[Initscripts-ng-devel] Defining the workgroup objectives

Sven Mueller debian at incase.de
Wed Jul 27 12:58:42 UTC 2005


paddy wrote on 26/07/2005 22:10:
>>7) A service should be able to declare several relations to other
>>   services:
>>   Provides, Conflicts, Depends, Before
>
> I miss Intercal's COME FROM in other languages ;)
>
> I take it Before is the reverse depends that enables old services to
> depend on new services (see above).

Not purely that. Imagine having postfix (the MTA) installed. Postfix
_doesn't_ depend on postgrey (it can usually run just fine without it),
but if you have postgrey installed, you will most probably want it to
start before postfix is started (so that postfix can use it and doesn't
cause a temporary delivery failure because it can't reach its policy
dameon). If postfix isn't configured to use the postgrey policy daemon,
it doesn't hurt to start that daemon before starting postfix. However,
if the local admin configures postfix to use that daemon, it should
really be run before postfix.
Come to think of it, it would be cool if a service could determine its
dependencies dynamically from its configuration. Which would mean that
the dependency information would be generated by a script. Oh boy,
that's not going to be easy to do I think.
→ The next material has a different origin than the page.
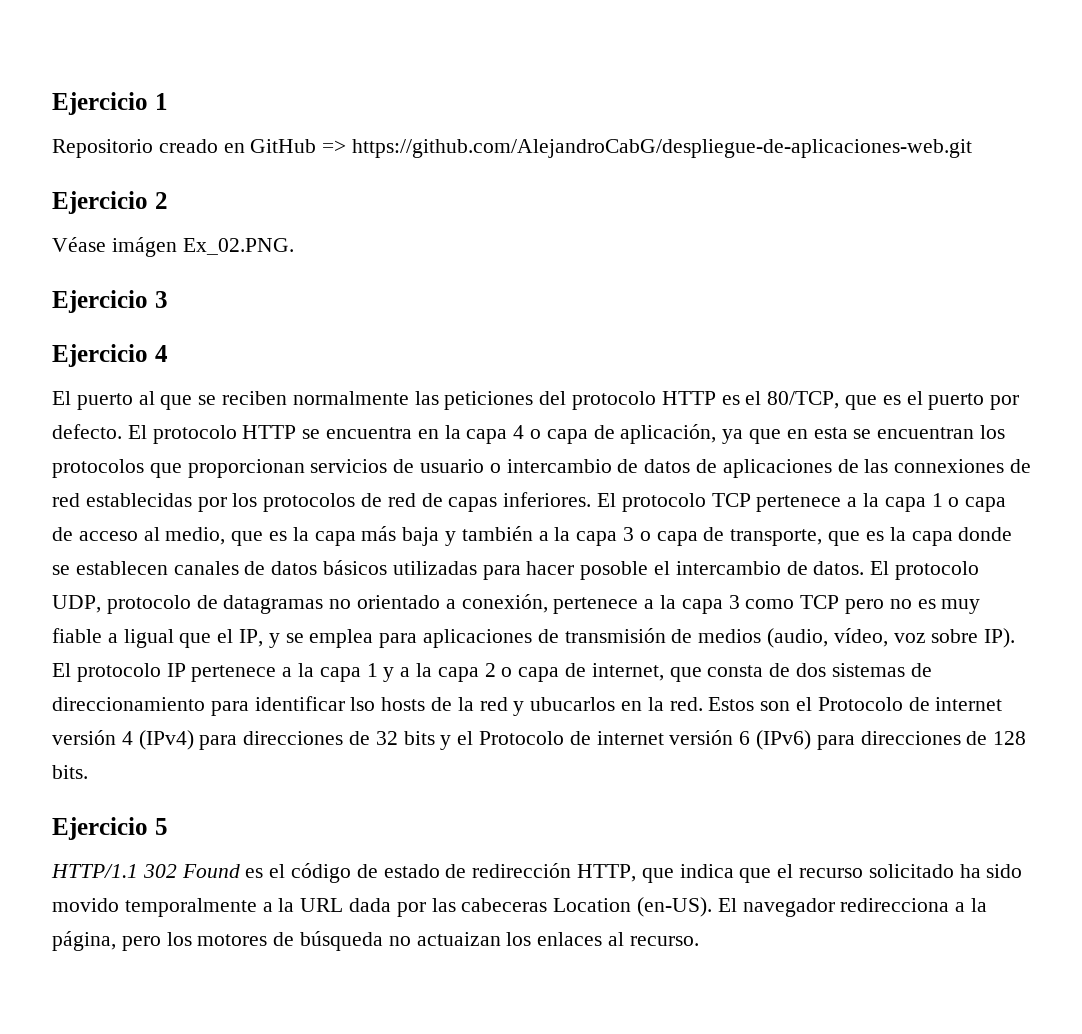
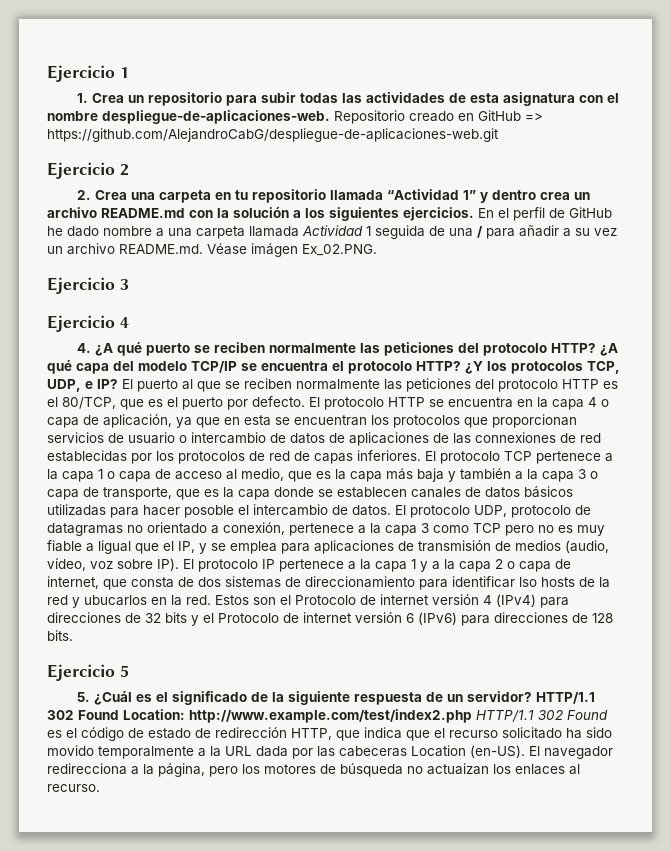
(168, 101) none -> [77,92,620,106] [47,110,330,124] 1. Crea un repositorio para subir todas las actividades de esta asignatura con el nombre despliegue-de-aplicaciones-web.
(168, 200) none -> [77,189,591,203] [47,207,612,221] [47,225,617,239] [47,243,203,255] 2. Crea una carpeta en tu repositorio llamada “Actividad 1” y dentro crea un archivo README.md con la solución a los siguientes ejercicios. En el perfil de GitHub he dado nombre a una carpeta llamada Actividad 1 seguida de una / para añadir a su vez un archivo README.md.
(168, 353) none -> [77,342,619,356] [47,360,620,374] [47,379,118,392] 4. ¿A qué puerto se reciben normalmente las peticiones del protocolo HTTP? ¿A qué capa del modelo TCP/IP se encuentra el protocolo HTTP? ¿Y los protocolos TCP, UDP, e IP?
(168, 826) none -> [77,691,596,705] [47,709,472,723] 5. ¿Cuál es el significado de la siguiente respuesta de un servidor? HTTP/1.1 302 Found Location: http://www.example.com/test/index2.php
> In that case, every old service
> needs to call into the dependency system to get its dependcies
> fullfilled?

If it can call into the dependency system, it would be just as easy to
enter its dependencies right into that system.

> Perhaps /sbin/service service start needs to replace
> /etc/init.d/service start?

invoke-rc.d?

> Does direct execution of /etc/init.d/service
> need to be prevented or made more dificult under such a system ?

I hope not.

> or does it get you non-dependency semantics ?

Likely, but I would still hope that it could work with dependencies.

> Is there any rule says one init.d script can't call another one directly ?

I don't think so. Actually I already thought about a minimal parallel
execution of scripts init extension for my servers:
For all scripts in /etc/rc<runlevel>.d/K??<service>:
- For each numeric tag: Call all scripts with that tag in parallel and
  wait for all of them to complete. Then go to the next tag (in numeric
  order of course)
For all scripts in /etc/rc<runlevel>.d/S??<service>:
- For each numeric tag: Call all scripts with that tag in parallel and
  wait for all of them to complete. Then go to the next tag (in numeric
  order of course)
And then to manually shift the services so that as many of them as
possible are executed in parallel.
This would be fairly easy to implement as those scripts are called from
/etc/init.d/rc anyway (which is a shell script).

>>Regarding 7: I could see some occasions where a service wants to be
>>started _and_ stopped before some other service is started or stopped,
>>while the normal situation would be if X requests to be started before Y
>> that it would be stopped after Y is stopped.
>
> Cool! example ?

I assume the start-X-before-Y&stop-X-before-Y case?

Firewall with a deny-all policy when stopped:
You want the firewall to start before any service daemon is started so
that they don't fail in DNS lookups or delivering of mails or whatever
they do at startup. However, you _might_ also want to close all ports
quickly before shutting down the services, so no new requests come in
during shutdown.
A pretty constructed example, but still a valid example.